Perry compiles a practical subset of TypeScript. This page documents what’s not supported or works differently from Node.js/tsc.

No Runtime Type Validation

Declared TypeScript types are not enforced at runtime — Perry doesn’t generate type guards from annotations, so a parameter typed string will accept a number without throwing.

function someFunction(): number {
    return 42
}

function erasedTypes(): void {
    // These annotations are erased — no runtime effect
    const x: number = someFunction(); // No runtime check that result is actually a number
    console.log(`erased-types: x=${x}`)
}

Annotations are mostly erased, with one exception: when emitDecoratorMetadata applies, the design:type / design:paramtypes reflection metadata is derived from the annotations on decorated members and survives to runtime (see Decorators). Runtime type discrimination is available via explicit typeof checks and instanceof.

No eval() or Dynamic Code

Perry compiles to native code ahead of time. Dynamic code execution is not possible:

// Not supported
eval("console.log('hi')");
new Function("return 42");

Test262 rows that only observe parsing or executing a code string remain intentional AOT exclusions, not runtime dynamic-code work. This includes the language/white-space/comment-{multi,single}-{form-feed,horizontal-tab,nbsp,space,vertical-tab}.js rows and the direct-eval reference row language/types/reference/8.7.2-1-s.js; they map to the AOT eval tracker (#1677), eval classifier diagnostics (#1678), and the limited literal Function folding work (#1679).

Decorators

Perry parses decorator syntax, supports compile-time-only transforms (see the bundled @log example), and has a reduced legacy TypeScript compatibility path for class decorators, method decorators, constructor parameter decorators, method parameter decorators, and property decorators. That path emits design:paramtypes for decorated classes/methods, design:type for decorated properties, and implements Reflect.defineMetadata, Reflect.getMetadata, Reflect.getOwnMetadata, Reflect.hasMetadata, Reflect.hasOwnMetadata, Reflect.getMetadataKeys, Reflect.getOwnMetadataKeys, Reflect.deleteMetadata, and @Reflect.metadata(...).
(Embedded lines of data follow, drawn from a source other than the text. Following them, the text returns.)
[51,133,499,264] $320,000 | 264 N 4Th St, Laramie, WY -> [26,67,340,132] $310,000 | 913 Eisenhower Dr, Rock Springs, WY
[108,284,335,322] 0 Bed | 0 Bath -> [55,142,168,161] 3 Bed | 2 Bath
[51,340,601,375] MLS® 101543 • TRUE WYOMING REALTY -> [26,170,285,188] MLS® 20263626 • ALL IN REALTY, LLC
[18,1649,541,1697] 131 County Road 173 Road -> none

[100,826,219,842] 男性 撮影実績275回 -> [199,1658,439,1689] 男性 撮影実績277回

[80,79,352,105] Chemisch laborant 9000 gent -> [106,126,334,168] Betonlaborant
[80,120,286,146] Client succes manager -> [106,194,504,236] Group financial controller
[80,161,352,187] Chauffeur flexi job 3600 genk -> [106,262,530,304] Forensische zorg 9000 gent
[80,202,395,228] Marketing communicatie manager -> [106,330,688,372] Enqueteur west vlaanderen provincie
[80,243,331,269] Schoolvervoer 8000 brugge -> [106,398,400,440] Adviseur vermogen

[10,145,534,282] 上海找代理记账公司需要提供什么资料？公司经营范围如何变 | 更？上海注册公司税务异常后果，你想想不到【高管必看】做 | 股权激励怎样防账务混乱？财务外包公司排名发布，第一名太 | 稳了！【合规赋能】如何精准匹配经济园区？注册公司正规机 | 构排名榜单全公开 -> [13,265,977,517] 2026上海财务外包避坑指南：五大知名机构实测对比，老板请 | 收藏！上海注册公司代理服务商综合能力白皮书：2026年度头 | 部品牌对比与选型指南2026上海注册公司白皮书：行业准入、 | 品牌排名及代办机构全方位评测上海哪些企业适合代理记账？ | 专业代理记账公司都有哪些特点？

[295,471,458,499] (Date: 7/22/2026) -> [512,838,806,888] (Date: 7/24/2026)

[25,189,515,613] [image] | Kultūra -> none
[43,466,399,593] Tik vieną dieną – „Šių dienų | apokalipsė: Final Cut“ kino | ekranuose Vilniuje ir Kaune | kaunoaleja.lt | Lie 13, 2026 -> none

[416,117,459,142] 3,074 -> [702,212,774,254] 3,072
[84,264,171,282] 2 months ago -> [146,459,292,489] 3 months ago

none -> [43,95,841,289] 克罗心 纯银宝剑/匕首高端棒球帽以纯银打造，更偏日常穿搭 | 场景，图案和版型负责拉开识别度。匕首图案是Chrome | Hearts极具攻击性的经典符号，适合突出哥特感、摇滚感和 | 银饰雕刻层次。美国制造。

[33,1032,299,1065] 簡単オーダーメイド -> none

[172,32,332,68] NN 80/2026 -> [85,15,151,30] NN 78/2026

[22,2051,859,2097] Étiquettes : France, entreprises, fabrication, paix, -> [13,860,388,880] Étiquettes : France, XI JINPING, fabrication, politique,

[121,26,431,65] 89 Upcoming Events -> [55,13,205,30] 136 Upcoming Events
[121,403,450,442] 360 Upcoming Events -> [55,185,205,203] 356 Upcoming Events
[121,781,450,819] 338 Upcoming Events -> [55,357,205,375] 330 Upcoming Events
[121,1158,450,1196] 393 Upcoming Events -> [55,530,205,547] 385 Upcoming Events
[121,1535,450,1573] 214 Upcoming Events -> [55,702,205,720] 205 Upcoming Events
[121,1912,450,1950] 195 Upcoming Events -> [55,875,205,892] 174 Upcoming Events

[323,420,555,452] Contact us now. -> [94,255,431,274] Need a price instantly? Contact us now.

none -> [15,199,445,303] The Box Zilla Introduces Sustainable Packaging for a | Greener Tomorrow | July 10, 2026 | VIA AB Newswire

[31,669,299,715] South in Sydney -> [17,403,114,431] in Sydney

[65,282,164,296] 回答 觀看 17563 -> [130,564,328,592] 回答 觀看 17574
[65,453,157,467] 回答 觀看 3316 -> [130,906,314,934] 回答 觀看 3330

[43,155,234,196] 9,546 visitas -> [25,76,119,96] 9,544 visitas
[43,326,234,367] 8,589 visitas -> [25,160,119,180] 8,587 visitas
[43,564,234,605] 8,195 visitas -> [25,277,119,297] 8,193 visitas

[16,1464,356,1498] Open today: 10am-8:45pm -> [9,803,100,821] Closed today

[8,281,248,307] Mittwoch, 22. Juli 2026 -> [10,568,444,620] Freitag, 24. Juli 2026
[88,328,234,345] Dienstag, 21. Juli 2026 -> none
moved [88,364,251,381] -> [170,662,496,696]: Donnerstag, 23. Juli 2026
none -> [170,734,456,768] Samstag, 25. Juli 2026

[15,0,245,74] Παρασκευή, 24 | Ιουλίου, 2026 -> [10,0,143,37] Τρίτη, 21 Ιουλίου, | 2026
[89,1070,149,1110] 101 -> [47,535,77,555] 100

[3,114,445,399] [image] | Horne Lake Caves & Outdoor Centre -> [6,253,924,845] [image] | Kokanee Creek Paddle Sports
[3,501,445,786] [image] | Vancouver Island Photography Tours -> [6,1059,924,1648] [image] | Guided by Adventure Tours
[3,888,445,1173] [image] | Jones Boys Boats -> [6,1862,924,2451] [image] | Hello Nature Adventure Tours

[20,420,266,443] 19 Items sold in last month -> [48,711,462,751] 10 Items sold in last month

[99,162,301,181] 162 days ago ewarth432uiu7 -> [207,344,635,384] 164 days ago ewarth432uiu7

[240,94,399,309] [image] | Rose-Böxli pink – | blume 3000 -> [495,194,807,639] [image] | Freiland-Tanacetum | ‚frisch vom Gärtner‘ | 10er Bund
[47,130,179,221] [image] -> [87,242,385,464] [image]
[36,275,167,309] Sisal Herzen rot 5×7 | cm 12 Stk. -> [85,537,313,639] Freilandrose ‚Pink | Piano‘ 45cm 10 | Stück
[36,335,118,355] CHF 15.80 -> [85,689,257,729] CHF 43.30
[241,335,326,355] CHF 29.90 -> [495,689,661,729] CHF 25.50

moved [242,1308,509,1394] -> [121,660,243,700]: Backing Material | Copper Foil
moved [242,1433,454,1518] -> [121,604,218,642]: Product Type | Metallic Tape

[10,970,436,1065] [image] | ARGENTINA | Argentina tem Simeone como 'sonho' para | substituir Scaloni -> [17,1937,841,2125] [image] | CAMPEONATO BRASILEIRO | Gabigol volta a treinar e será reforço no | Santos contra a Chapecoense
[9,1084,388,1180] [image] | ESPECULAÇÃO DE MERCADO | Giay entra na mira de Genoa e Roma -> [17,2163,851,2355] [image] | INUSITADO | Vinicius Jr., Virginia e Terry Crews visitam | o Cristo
Accessor decorators, descriptor replacement, general Reflect.metadata(...) calls outside decorator syntax, Symbol metadata keys, and full Angular / NestJS / TypeORM runtime metadata flows are not supported. See Decorators for details and a worked migration recipe.

No Runtime Metadata Reflection

Perry implements a small metadata subset for legacy decorators. General runtime reflection is not supported:

Reflect.getMetadata("design:type", target, key);
Reflect.getMetadataKeys(target, key);
// Not supported as a general helper call outside decorator syntax
Reflect.metadata("design:type", String)(target, key);

No User-Space CommonJS require()

Use static ESM imports in Perry source:

// Supported
import { foo } from "./module";

// Not supported
const mod = require("./module");
const mod = await import("./module");

Perry has internal CommonJS compatibility paths for some npm package wrappers, but user-written modules should use static import declarations.

Limited Prototype Manipulation

Perry compiles classes to fixed structures. Dynamic prototype modification is not supported:

// Not supported
MyClass.prototype.newMethod = function() {};
Object.setPrototypeOf(obj, proto);

Object.getPrototypeOf(...) and Reflect.getPrototypeOf(...) are supported for class/prototype inspection patterns, but Object.setPrototypeOf(...) / Reflect.setPrototypeOf(...) do not mutate Perry’s fixed class layout.

Weak References Retain Their Targets

WeakMap, WeakSet, WeakRef, and FinalizationRegistry are implemented and their APIs behave as expected — set / get / has / delete, add, deref(), and register / unregister all work and return the right values. WeakMap and WeakSet use reference equality, so two distinct objects never collide on the same slot.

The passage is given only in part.